[[ Given information open ]]

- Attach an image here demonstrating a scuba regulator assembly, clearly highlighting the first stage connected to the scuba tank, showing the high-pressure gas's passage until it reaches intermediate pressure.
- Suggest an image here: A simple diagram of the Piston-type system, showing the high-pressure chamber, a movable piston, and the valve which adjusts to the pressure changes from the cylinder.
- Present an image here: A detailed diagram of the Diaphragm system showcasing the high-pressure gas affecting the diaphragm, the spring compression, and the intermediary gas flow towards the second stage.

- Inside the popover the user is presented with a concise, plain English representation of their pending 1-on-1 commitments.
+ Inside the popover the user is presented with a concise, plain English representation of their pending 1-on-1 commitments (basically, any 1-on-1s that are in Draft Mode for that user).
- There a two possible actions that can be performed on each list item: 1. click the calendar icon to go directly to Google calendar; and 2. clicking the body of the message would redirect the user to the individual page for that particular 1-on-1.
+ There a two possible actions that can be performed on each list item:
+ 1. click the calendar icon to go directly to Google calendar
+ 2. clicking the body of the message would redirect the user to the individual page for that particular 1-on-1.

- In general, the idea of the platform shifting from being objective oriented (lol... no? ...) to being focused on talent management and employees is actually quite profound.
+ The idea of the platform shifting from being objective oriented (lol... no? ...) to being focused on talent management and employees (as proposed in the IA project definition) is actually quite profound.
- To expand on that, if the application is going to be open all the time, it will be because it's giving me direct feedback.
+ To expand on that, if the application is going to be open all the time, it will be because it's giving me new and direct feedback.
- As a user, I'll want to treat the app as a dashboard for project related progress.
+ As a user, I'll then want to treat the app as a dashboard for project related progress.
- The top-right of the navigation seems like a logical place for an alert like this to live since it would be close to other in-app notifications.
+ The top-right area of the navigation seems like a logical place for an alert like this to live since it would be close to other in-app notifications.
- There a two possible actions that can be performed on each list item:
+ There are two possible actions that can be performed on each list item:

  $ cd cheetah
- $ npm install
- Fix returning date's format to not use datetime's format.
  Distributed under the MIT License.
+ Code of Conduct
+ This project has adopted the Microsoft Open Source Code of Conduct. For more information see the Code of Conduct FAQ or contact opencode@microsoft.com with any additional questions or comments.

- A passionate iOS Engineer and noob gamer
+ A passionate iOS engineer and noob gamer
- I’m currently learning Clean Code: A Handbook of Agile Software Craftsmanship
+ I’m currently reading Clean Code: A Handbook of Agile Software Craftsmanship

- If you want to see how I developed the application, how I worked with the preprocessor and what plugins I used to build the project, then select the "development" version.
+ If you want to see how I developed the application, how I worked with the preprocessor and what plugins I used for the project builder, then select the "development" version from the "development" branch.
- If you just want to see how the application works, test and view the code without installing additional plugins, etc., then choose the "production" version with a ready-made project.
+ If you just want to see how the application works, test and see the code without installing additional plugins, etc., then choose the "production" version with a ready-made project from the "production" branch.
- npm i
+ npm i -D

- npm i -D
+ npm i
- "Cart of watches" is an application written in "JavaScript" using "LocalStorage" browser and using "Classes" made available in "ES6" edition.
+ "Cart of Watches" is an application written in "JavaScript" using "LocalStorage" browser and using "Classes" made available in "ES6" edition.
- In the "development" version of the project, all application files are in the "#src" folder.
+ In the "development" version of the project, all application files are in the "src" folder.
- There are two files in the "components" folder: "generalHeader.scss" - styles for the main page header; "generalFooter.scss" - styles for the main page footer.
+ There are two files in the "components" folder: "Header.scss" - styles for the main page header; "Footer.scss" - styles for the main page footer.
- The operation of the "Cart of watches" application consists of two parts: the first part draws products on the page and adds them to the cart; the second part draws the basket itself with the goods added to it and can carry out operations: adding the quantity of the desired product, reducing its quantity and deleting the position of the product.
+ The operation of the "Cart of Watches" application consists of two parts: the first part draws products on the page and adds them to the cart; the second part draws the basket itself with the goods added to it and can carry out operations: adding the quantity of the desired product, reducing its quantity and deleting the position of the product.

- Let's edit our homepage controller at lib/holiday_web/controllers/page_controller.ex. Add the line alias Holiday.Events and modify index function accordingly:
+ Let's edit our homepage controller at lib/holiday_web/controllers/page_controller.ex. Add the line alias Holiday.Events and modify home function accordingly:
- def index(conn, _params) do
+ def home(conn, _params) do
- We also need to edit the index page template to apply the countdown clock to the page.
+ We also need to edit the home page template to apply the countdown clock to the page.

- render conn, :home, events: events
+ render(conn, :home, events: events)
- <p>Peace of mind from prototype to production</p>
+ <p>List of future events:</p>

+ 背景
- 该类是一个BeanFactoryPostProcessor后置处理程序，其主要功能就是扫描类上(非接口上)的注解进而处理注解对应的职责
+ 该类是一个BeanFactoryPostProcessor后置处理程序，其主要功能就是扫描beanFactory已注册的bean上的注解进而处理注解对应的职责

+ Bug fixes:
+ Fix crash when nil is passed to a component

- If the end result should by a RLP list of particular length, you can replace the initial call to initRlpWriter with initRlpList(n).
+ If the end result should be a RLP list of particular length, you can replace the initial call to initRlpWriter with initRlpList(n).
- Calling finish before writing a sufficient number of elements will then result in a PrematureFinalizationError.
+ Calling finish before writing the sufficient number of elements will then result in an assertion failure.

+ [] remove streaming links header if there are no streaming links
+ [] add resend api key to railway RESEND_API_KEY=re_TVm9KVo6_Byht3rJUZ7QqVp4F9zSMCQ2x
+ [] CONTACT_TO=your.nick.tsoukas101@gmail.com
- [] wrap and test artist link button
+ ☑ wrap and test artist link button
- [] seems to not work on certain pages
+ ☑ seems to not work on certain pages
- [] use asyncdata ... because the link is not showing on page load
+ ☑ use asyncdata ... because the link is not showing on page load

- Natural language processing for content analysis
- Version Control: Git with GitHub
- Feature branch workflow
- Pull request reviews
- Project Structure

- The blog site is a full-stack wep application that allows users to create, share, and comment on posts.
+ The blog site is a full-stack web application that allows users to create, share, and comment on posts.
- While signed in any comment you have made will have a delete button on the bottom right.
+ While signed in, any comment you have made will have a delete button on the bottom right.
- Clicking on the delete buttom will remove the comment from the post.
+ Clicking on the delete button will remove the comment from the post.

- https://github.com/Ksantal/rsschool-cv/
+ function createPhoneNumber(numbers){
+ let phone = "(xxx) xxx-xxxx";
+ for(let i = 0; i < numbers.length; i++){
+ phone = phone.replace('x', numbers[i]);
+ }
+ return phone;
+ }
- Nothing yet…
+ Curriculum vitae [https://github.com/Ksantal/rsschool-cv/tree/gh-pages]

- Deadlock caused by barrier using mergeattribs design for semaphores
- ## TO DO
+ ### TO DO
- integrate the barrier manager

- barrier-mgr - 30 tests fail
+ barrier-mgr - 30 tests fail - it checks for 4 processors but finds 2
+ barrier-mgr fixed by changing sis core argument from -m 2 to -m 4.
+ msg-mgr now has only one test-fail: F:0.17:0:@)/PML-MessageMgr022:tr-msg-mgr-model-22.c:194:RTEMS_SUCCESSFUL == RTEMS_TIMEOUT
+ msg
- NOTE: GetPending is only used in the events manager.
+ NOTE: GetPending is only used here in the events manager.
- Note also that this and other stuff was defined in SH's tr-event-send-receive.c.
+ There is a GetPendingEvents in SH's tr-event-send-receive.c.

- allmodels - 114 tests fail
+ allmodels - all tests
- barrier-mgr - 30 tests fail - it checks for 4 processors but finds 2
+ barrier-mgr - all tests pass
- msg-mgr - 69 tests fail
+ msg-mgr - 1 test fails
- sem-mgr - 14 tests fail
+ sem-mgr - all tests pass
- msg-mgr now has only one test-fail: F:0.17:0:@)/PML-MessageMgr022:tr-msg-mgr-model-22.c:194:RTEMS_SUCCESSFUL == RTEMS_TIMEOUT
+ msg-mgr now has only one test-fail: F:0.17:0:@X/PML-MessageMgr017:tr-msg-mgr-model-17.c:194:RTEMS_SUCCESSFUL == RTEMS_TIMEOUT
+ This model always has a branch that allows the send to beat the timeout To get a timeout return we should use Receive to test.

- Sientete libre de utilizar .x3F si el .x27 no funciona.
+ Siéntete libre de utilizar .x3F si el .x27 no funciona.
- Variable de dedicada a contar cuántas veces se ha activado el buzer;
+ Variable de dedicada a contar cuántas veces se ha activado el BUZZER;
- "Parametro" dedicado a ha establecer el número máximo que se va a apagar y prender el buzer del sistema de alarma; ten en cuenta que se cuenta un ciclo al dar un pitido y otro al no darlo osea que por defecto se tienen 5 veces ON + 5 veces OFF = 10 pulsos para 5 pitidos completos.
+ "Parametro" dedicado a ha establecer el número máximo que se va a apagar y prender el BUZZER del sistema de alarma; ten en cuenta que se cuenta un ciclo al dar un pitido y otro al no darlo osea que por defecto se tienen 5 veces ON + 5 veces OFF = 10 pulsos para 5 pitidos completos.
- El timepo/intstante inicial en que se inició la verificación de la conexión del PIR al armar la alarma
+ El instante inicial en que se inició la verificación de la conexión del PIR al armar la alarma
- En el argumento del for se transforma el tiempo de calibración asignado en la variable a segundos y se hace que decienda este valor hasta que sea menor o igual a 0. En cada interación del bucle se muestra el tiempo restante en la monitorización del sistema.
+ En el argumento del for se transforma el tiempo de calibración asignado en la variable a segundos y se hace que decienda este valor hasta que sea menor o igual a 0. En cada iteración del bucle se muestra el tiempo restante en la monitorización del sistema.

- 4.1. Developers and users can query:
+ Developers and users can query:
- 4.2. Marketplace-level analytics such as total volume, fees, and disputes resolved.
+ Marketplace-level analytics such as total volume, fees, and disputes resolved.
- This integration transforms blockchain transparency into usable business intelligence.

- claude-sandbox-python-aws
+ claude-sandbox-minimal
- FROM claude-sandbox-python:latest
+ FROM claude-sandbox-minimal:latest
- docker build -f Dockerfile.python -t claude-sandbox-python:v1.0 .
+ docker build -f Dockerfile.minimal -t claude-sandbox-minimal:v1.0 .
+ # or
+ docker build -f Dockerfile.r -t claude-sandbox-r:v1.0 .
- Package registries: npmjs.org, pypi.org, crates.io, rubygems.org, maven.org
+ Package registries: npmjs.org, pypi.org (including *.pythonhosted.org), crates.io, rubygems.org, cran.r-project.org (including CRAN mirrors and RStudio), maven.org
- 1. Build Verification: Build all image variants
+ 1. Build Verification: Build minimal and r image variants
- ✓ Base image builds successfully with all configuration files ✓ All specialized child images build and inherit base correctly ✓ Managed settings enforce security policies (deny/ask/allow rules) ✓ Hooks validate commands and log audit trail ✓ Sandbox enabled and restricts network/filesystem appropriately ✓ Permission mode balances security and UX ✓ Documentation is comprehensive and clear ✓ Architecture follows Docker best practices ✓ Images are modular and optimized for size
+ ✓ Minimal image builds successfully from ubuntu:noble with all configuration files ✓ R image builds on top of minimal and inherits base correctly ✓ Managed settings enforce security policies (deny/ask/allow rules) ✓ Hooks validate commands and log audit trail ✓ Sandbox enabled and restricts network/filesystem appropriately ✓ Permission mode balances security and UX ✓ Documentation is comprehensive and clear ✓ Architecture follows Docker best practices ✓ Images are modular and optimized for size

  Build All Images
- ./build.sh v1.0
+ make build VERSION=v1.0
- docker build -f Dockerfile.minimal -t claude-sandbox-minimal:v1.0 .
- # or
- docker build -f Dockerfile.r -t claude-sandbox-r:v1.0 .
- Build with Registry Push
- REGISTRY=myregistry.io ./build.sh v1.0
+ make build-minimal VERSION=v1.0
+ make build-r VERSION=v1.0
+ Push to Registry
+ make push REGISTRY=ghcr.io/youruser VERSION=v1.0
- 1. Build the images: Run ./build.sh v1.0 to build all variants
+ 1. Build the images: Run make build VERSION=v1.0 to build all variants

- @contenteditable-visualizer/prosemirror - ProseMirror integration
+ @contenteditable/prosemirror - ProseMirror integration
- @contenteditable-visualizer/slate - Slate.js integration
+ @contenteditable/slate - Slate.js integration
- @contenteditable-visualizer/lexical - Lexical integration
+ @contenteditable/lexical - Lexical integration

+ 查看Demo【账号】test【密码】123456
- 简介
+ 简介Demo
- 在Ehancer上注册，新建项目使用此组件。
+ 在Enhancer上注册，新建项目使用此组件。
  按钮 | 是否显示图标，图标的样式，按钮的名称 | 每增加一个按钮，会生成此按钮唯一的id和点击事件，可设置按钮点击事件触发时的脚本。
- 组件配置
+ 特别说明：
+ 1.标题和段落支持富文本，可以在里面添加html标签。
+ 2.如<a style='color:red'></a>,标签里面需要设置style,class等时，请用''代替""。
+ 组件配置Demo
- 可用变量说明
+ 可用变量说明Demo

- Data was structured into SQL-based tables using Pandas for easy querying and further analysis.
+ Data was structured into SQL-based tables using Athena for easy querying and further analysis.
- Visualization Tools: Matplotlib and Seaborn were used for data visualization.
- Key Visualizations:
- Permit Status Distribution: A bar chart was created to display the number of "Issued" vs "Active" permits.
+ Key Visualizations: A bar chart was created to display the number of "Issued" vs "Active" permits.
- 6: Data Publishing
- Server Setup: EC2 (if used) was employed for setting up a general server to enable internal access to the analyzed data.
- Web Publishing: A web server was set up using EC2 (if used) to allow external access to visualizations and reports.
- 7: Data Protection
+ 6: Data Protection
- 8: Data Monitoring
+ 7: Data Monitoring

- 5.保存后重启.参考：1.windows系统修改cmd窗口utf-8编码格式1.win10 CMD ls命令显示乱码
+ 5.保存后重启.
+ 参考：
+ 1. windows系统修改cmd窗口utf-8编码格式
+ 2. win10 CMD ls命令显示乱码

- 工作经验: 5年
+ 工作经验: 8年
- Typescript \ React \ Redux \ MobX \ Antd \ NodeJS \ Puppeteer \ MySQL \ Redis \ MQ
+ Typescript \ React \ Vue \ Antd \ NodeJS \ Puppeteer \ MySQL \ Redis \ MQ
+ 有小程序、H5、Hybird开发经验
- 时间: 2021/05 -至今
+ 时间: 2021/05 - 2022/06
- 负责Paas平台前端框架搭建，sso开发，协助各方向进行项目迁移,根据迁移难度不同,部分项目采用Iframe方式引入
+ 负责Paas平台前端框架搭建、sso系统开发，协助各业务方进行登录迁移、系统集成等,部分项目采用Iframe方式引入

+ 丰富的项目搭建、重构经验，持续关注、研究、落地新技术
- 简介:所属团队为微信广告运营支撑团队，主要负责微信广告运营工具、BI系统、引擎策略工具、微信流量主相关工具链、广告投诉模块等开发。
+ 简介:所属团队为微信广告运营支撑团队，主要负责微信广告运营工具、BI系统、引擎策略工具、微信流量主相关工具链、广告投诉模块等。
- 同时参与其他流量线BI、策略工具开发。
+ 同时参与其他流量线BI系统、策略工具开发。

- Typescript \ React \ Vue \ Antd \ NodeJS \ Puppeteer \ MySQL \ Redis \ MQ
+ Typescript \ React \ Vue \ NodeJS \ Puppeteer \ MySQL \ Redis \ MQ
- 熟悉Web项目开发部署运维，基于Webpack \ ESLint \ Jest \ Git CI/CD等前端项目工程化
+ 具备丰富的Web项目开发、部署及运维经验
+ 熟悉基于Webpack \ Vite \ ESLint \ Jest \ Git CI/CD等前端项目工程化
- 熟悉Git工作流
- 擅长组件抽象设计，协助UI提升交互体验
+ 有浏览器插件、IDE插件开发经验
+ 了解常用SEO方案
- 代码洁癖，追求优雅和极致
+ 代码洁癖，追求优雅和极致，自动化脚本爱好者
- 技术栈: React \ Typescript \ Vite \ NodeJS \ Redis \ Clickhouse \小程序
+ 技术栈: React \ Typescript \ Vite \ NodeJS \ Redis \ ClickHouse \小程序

[[ Given information closed ]]

Instructions to follow | Look above for the line holding "- REGISTRY=myregistry.io ./build.sh v1.0". Print it and every line after it, exactly, through the line holding "- Permit Status".

Reply to the task |
- REGISTRY=myregistry.io ./build.sh v1.0
+ make build-minimal VERSION=v1.0
+ make build-r VERSION=v1.0
+ Push to Registry
+ make push REGISTRY=ghcr.io/youruser VERSION=v1.0
- 1. Build the images: Run ./build.sh v1.0 to build all variants
+ 1. Build the images: Run make build VERSION=v1.0 to build all variants

- @contenteditable-visualizer/prosemirror - ProseMirror integration
+ @contenteditable/prosemirror - ProseMirror integration
- @contenteditable-visualizer/slate - Slate.js integration
+ @contenteditable/slate - Slate.js integration
- @contenteditable-visualizer/lexical - Lexical integration
+ @contenteditable/lexical - Lexical integration

+ 查看Demo【账号】test【密码】123456
- 简介
+ 简介Demo
- 在Ehancer上注册，新建项目使用此组件。
+ 在Enhancer上注册，新建项目使用此组件。
  按钮 | 是否显示图标，图标的样式，按钮的名称 | 每增加一个按钮，会生成此按钮唯一的id和点击事件，可设置按钮点击事件触发时的脚本。
- 组件配置
+ 特别说明：
+ 1.标题和段落支持富文本，可以在里面添加html标签。
+ 2.如<a style='color:red'></a>,标签里面需要设置style,class等时，请用''代替""。
+ 组件配置Demo
- 可用变量说明
+ 可用变量说明Demo

- Data was structured into SQL-based tables using Pandas for easy querying and further analysis.
+ Data was structured into SQL-based tables using Athena for easy querying and further analysis.
- Visualization Tools: Matplotlib and Seaborn were used for data visualization.
- Key Visualizations:
- Permit Status Distribution: A bar chart was created to display the number of "Issued" vs "Active" permits.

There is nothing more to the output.